À partir d'une situation


Plus la distance se réduisait entre eux, plus Quentin trouvait la démarche et la face de Timothée annonciatrices d’une sorte de drame. À un mètre de lui, il constata qu’il pressentait vrai.Timothée avait perdu en hauteur et se tenait courbé sur ses genoux repliés, lesquels sortaient à nu de son jean. À la vue de son ami les cheveux en bataille, la lèvre tuméfiée et l’œil droit horriblement maquillé, Quentin s’écria :
- Mais, tu as l’œil au beurre noir ! Mais qu’est-ce qui t’est arrivé ? Repose-toi sur moi, tu ne tiens plus debout.
- Je… Je…  Timothée laissa tomber deux dents, un filet rougeâtre vint tinter sa lèvre noircie et lézarder son menton bleui.

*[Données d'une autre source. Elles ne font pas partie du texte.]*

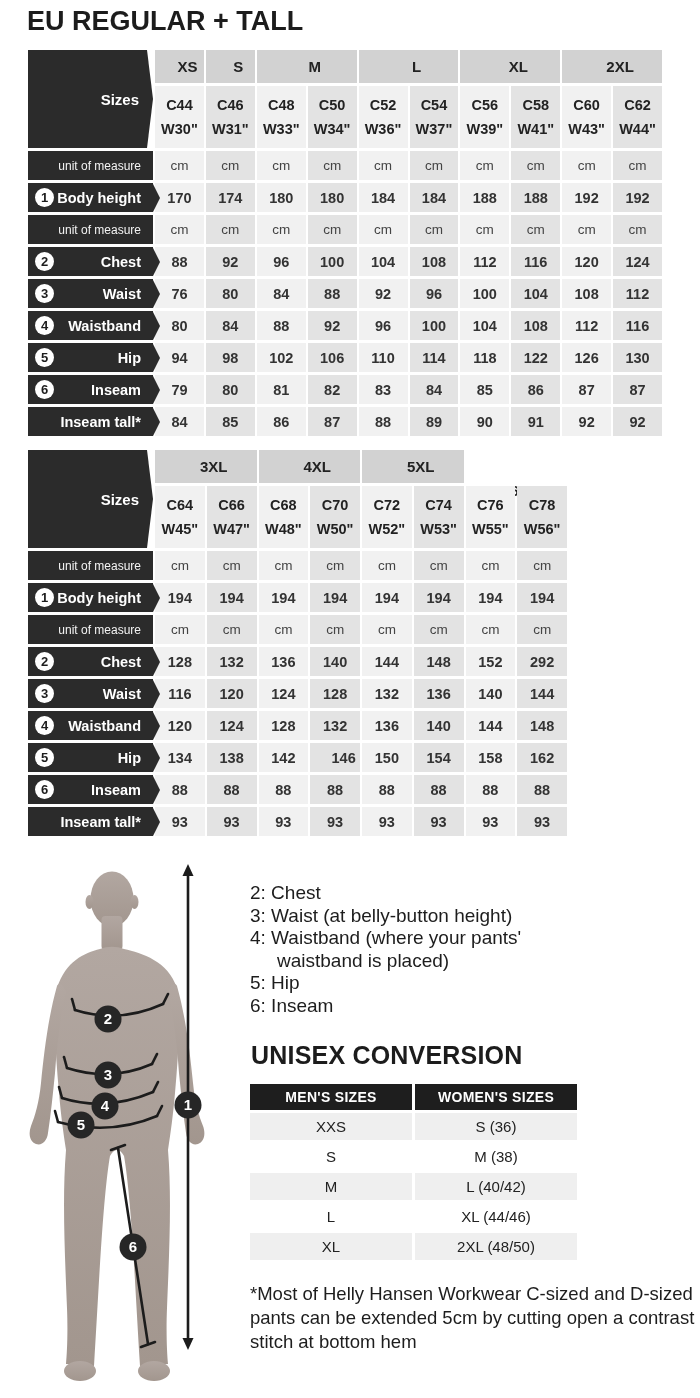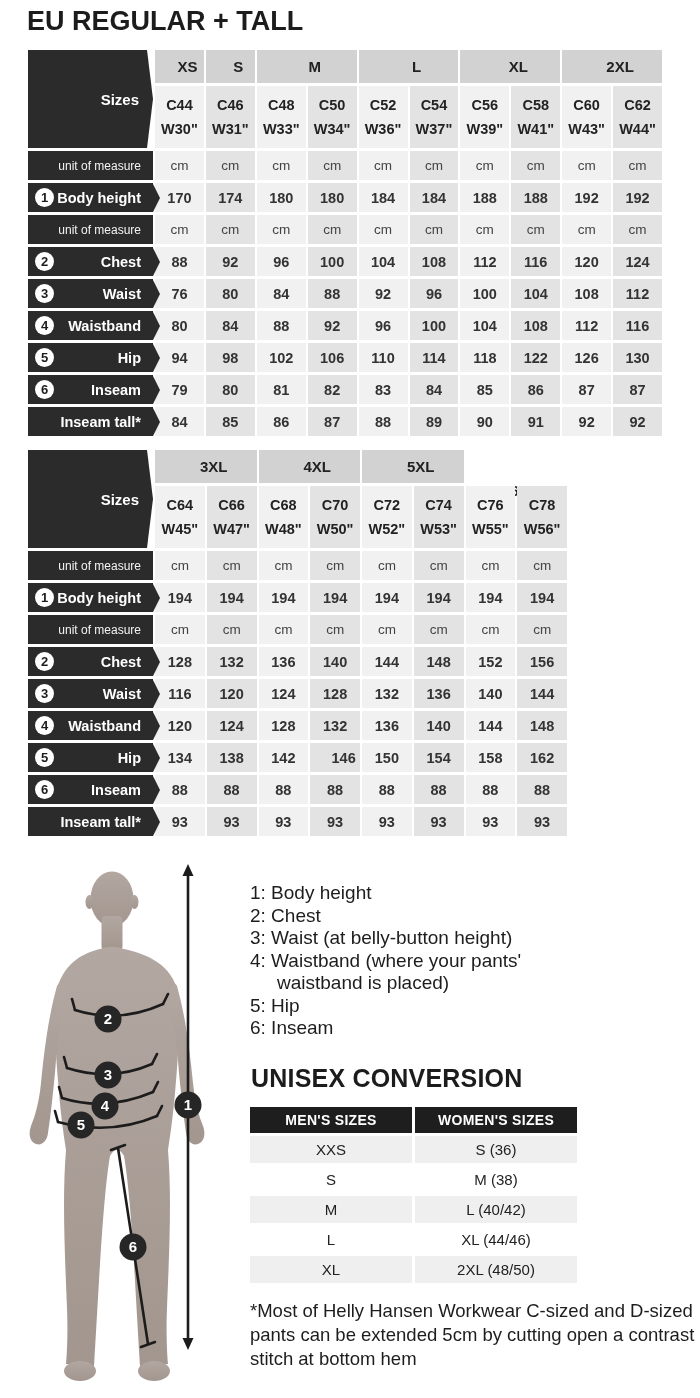"156" div.cell { text: 156 -> 292 }
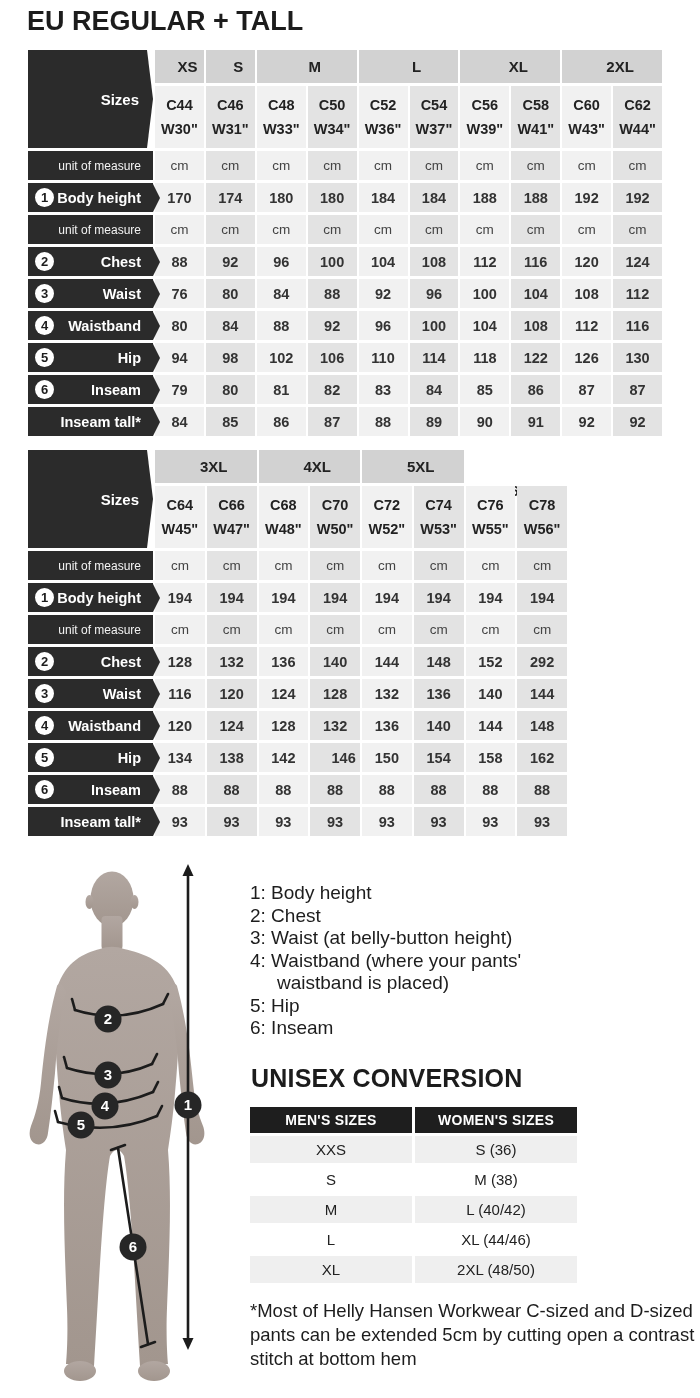"1: Body height" div { html: <div>1: Body height</div> -> none }
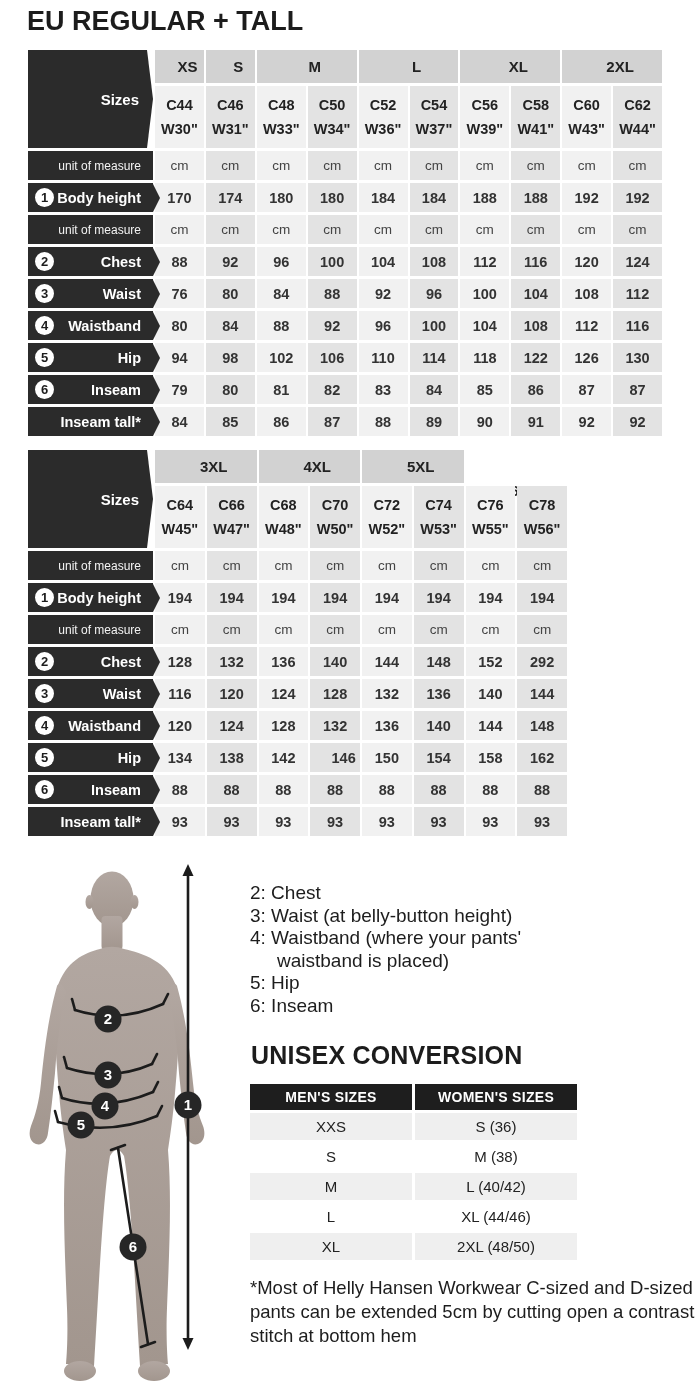"*Most of Helly Hansen Workwear" .footnote { margin-top: 16px -> 22px }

- Fe… Fe… me fuis fais agre… agre… agreffer par deux géants cagoulés…
Fermant l’œil qui lui restait, il s’affala sur le banc de bois plus dur que jamais.
- Ils t’ont pris quelque chose ? 
- Mon téléphone, ma facofffe 
- Les salauds !!! Tu sais par où ils sont partis ?
- Non ! Ils m’ont frappé, je fuis tombé sur les venoux…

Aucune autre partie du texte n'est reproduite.